Web page revision data:
-------

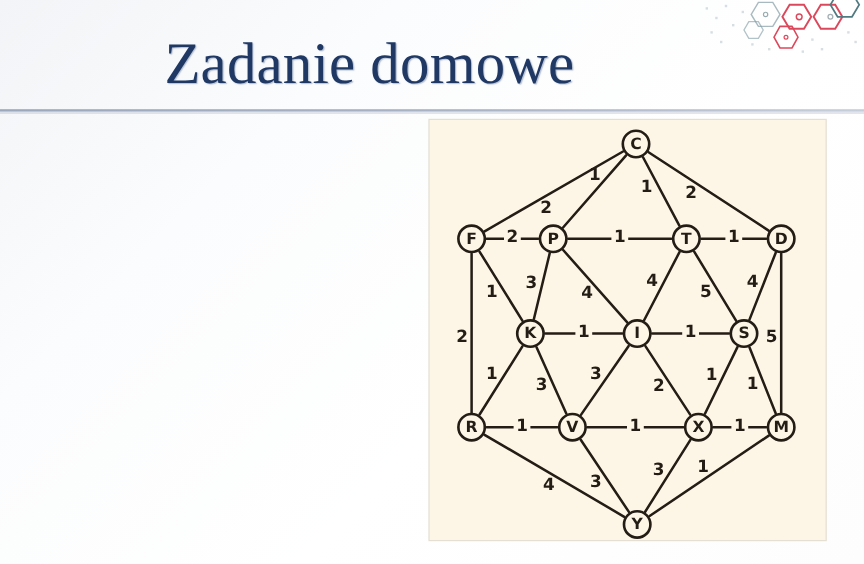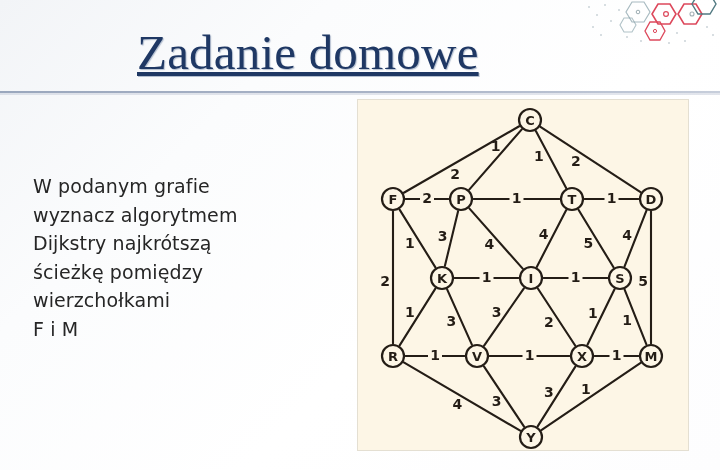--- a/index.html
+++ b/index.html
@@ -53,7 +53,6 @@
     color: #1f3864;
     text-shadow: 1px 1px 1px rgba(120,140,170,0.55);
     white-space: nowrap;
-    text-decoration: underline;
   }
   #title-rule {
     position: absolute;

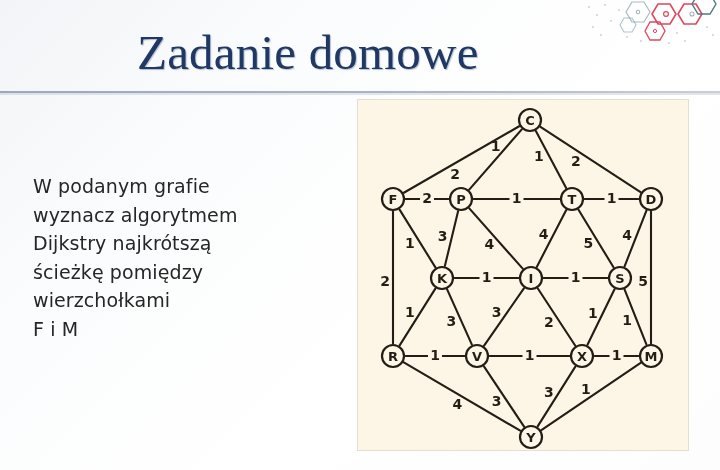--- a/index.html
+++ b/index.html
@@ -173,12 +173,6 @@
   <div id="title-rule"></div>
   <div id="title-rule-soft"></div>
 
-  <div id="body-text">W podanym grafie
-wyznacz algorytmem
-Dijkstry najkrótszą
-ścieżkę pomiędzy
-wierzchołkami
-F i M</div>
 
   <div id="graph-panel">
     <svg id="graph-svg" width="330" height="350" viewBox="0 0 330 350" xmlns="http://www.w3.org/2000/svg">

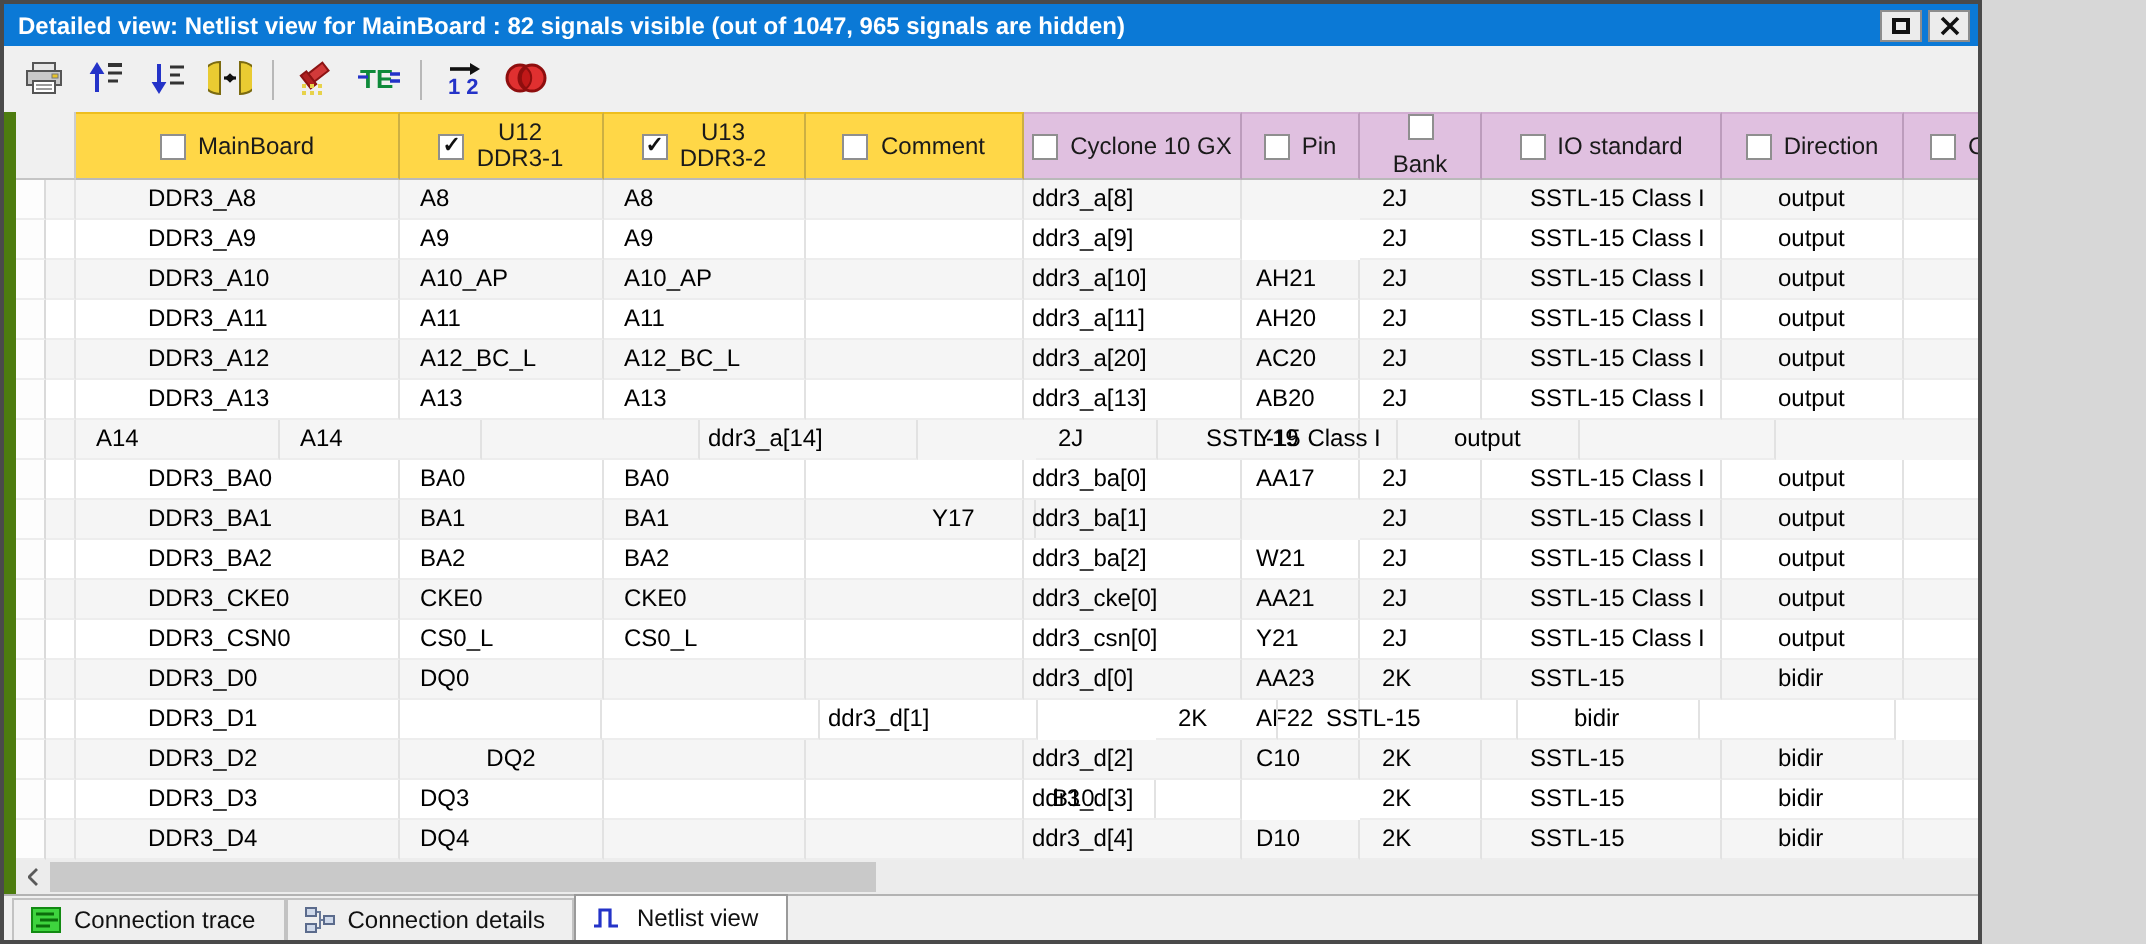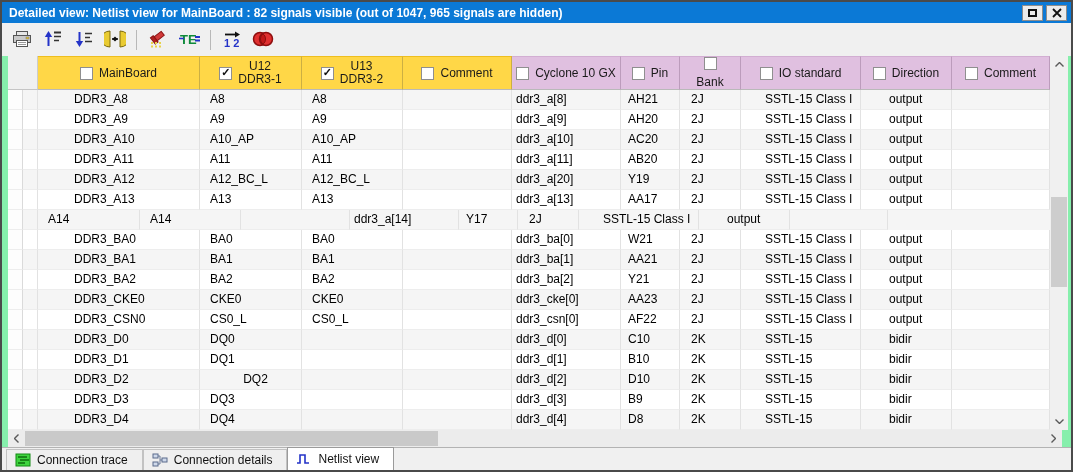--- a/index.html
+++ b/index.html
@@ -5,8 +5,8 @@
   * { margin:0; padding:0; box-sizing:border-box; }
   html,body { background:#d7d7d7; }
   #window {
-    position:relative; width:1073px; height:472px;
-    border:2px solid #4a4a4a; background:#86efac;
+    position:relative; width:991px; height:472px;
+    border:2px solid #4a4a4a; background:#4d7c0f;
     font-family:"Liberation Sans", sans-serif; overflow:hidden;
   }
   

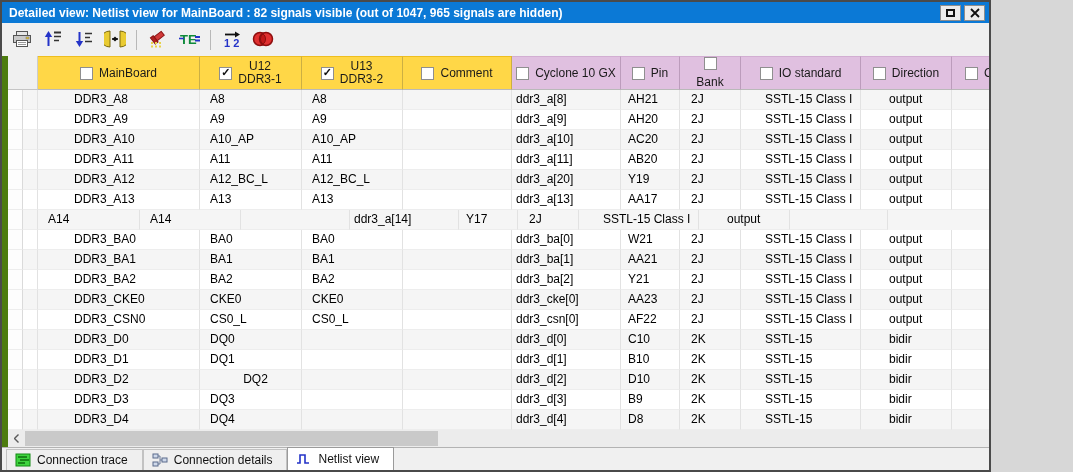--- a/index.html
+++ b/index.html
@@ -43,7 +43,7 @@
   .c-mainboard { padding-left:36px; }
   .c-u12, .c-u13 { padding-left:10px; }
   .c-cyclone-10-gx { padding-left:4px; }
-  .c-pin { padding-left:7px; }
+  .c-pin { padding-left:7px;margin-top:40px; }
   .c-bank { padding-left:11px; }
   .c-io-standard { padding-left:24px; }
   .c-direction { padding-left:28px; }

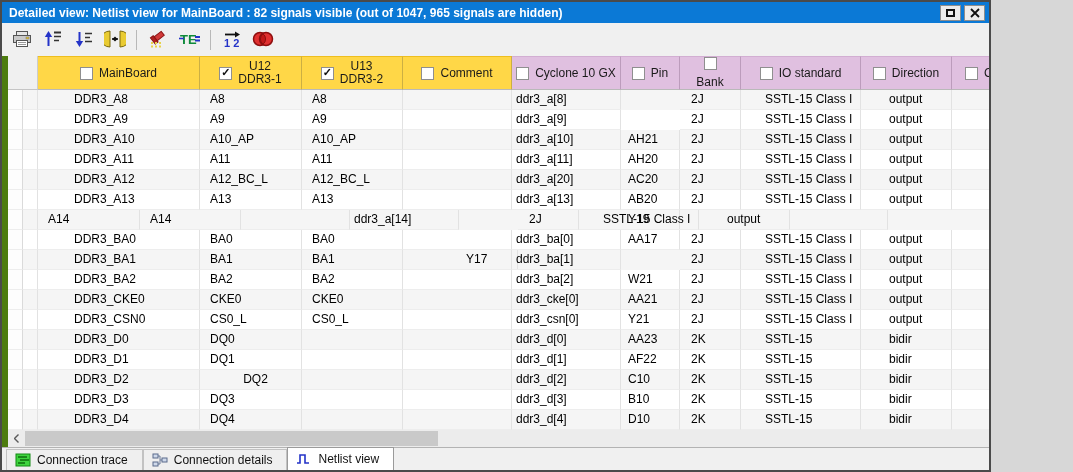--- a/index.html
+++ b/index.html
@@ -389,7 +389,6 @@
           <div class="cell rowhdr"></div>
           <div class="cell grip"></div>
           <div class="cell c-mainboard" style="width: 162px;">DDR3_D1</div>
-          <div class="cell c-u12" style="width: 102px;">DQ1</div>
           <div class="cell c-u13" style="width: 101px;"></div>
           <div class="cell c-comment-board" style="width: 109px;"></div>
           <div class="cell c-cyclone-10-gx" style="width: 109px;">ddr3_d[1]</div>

-------

» **Instructions to follow**: The result should be an exact copy of every entry above, with no pictures included.

» **Answer below**:
--- a/index.html
+++ b/index.html
@@ -53,7 +53,6 @@
     color: #1f3864;
     text-shadow: 1px 1px 1px rgba(120,140,170,0.55);
     white-space: nowrap;
-    text-decoration: underline;
   }
   #title-rule {
     position: absolute;

--- a/index.html
+++ b/index.html
@@ -173,12 +173,6 @@
   <div id="title-rule"></div>
   <div id="title-rule-soft"></div>
 
-  <div id="body-text">W podanym grafie
-wyznacz algorytmem
-Dijkstry najkrótszą
-ścieżkę pomiędzy
-wierzchołkami
-F i M</div>
 
   <div id="graph-panel">
     <svg id="graph-svg" width="330" height="350" viewBox="0 0 330 350" xmlns="http://www.w3.org/2000/svg">

--- a/index.html
+++ b/index.html
@@ -5,8 +5,8 @@
   * { margin:0; padding:0; box-sizing:border-box; }
   html,body { background:#d7d7d7; }
   #window {
-    position:relative; width:1073px; height:472px;
-    border:2px solid #4a4a4a; background:#86efac;
+    position:relative; width:991px; height:472px;
+    border:2px solid #4a4a4a; background:#4d7c0f;
     font-family:"Liberation Sans", sans-serif; overflow:hidden;
   }
   

--- a/index.html
+++ b/index.html
@@ -43,7 +43,7 @@
   .c-mainboard { padding-left:36px; }
   .c-u12, .c-u13 { padding-left:10px; }
   .c-cyclone-10-gx { padding-left:4px; }
-  .c-pin { padding-left:7px; }
+  .c-pin { padding-left:7px;margin-top:40px; }
   .c-bank { padding-left:11px; }
   .c-io-standard { padding-left:24px; }
   .c-direction { padding-left:28px; }

--- a/index.html
+++ b/index.html
@@ -389,7 +389,6 @@
           <div class="cell rowhdr"></div>
           <div class="cell grip"></div>
           <div class="cell c-mainboard" style="width: 162px;">DDR3_D1</div>
-          <div class="cell c-u12" style="width: 102px;">DQ1</div>
           <div class="cell c-u13" style="width: 101px;"></div>
           <div class="cell c-comment-board" style="width: 109px;"></div>
           <div class="cell c-cyclone-10-gx" style="width: 109px;">ddr3_d[1]</div>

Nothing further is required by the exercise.